The doctrine has been applied to online intermediaries with differing results. In Google Inc v Australian Competition and Consumer Commission (2013) the High Court held that Google had not itself engaged in misleading conduct by displaying advertisers' sponsored links, because ordinary users would understand the search engine to be "only a means of communication between advertisers and consumers" rather than the source of the representations. By contrast, in 2022 the Federal Court ordered the hotel comparison site Trivago to pay $44.7 million after finding that its most prominently displayed room offers were determined largely by the fees paid to it by online booking sites rather than by price, and that strike-through price comparisons were drawn between different room types.

In Australian Competition and Consumer Commission v Qantas Airways Limited (2024) Qantas admitted contravening sections 18(1), 29(1)(b), 29(1)(g) and 34 by continuing to advertise and sell tickets for 70,543 flights for an average of 11 days after deciding to cancel them, affecting about 86,600 consumers, and by delaying notification of cancellation to holders of tickets on a further 60,297 flights, affecting up to about 884,000 consumers. The Federal Court imposed a $100 million penalty, and Qantas gave a court-enforceable undertaking to pay about $20 million to affected consumers.
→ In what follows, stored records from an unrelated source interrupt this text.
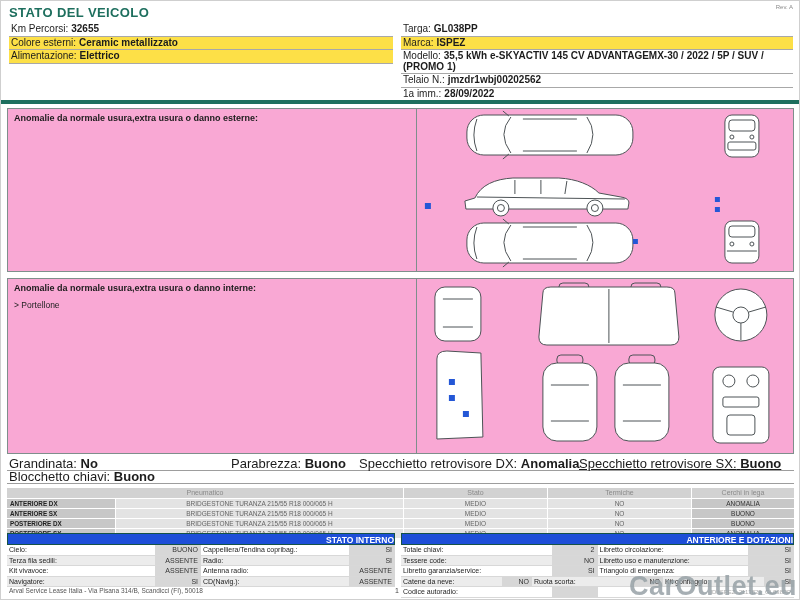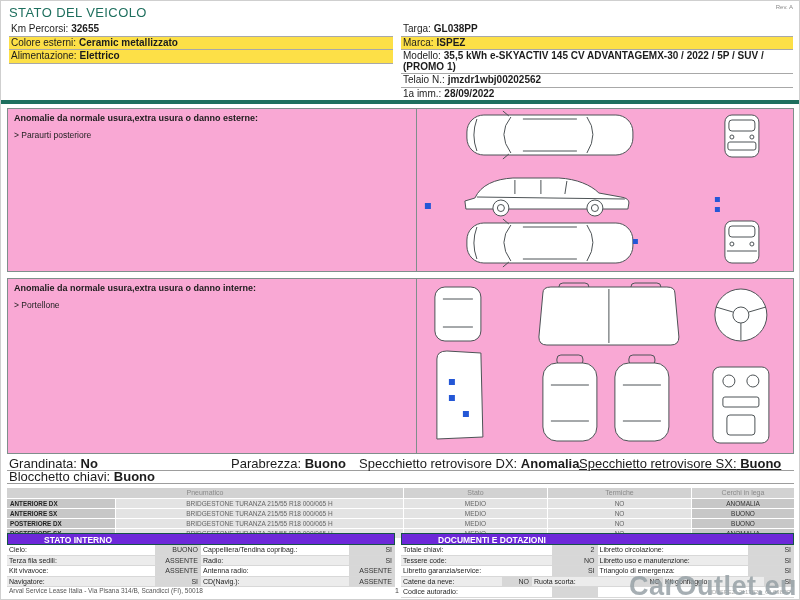"STATO DEL VEICOLO" .title { font-weight: normal -> bold }
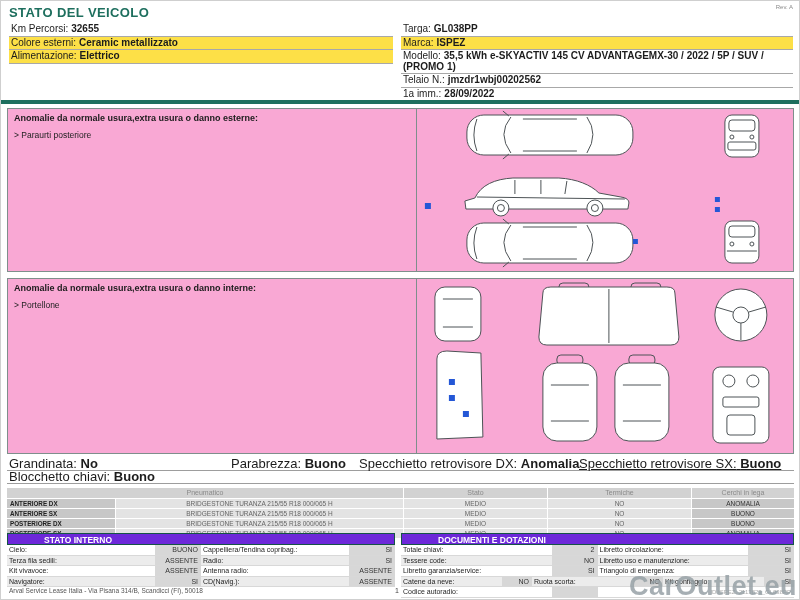"> Paraurti posteriore" div.box-item { html: <div>&gt; Paraurti posteriore</div> -> none }
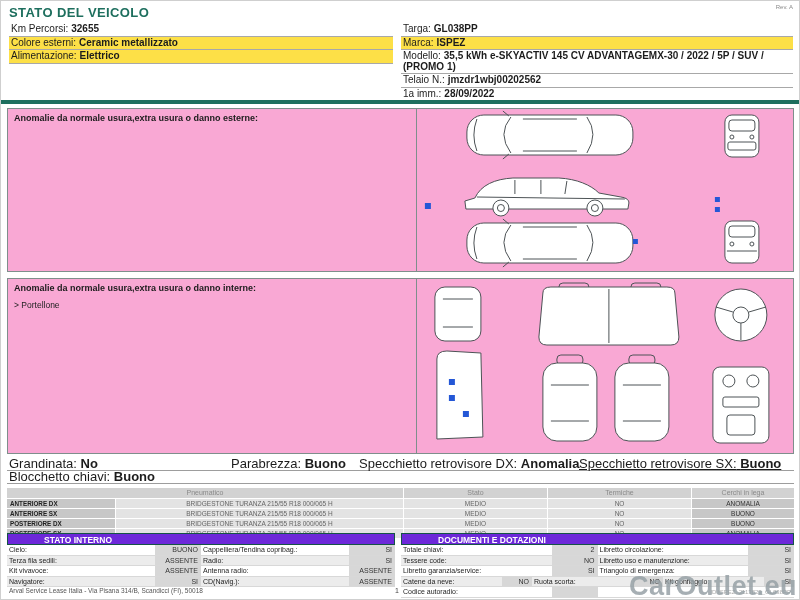"STATO INTERNO" .tbl-head { background: #6d28d9 -> #1d4ed8; padding-left: 36px -> none; text-align: left -> right }
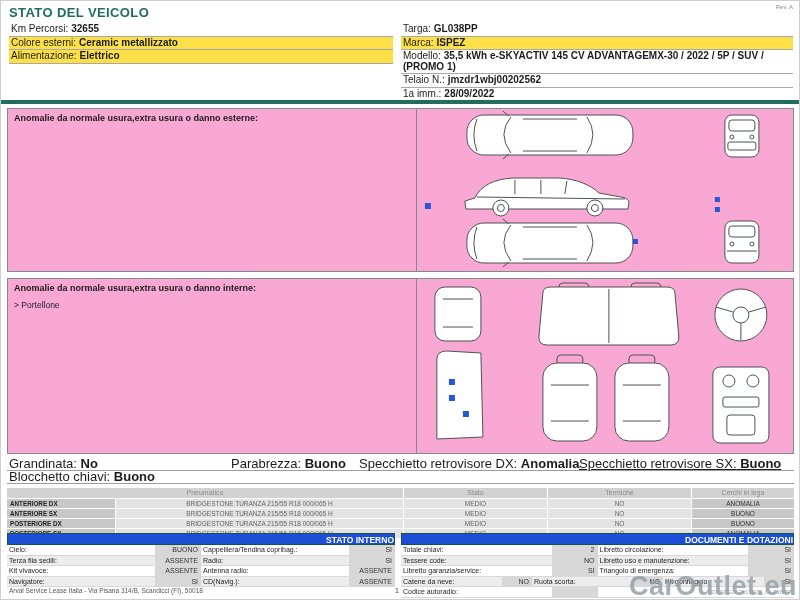"DOCUMENTI E DOTAZIONI" div.tbl-head { text: DOCUMENTI -> ANTERIORE }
Equivalent prohibitions apply to financial products and services under the Australian Securities and Investments Commission Act 2001. In 2024 the Federal Court ordered Vanguard Investments Australia, the Australian arm of Vanguard, to pay $12.9 million for representing that an "ethically conscious" bond index fund excluded issuers with significant fossil fuel business activities when a substantial proportion of the fund's holdings had not been screened against those criteria, at the time the largest penalty imposed in Australia for greenwashing.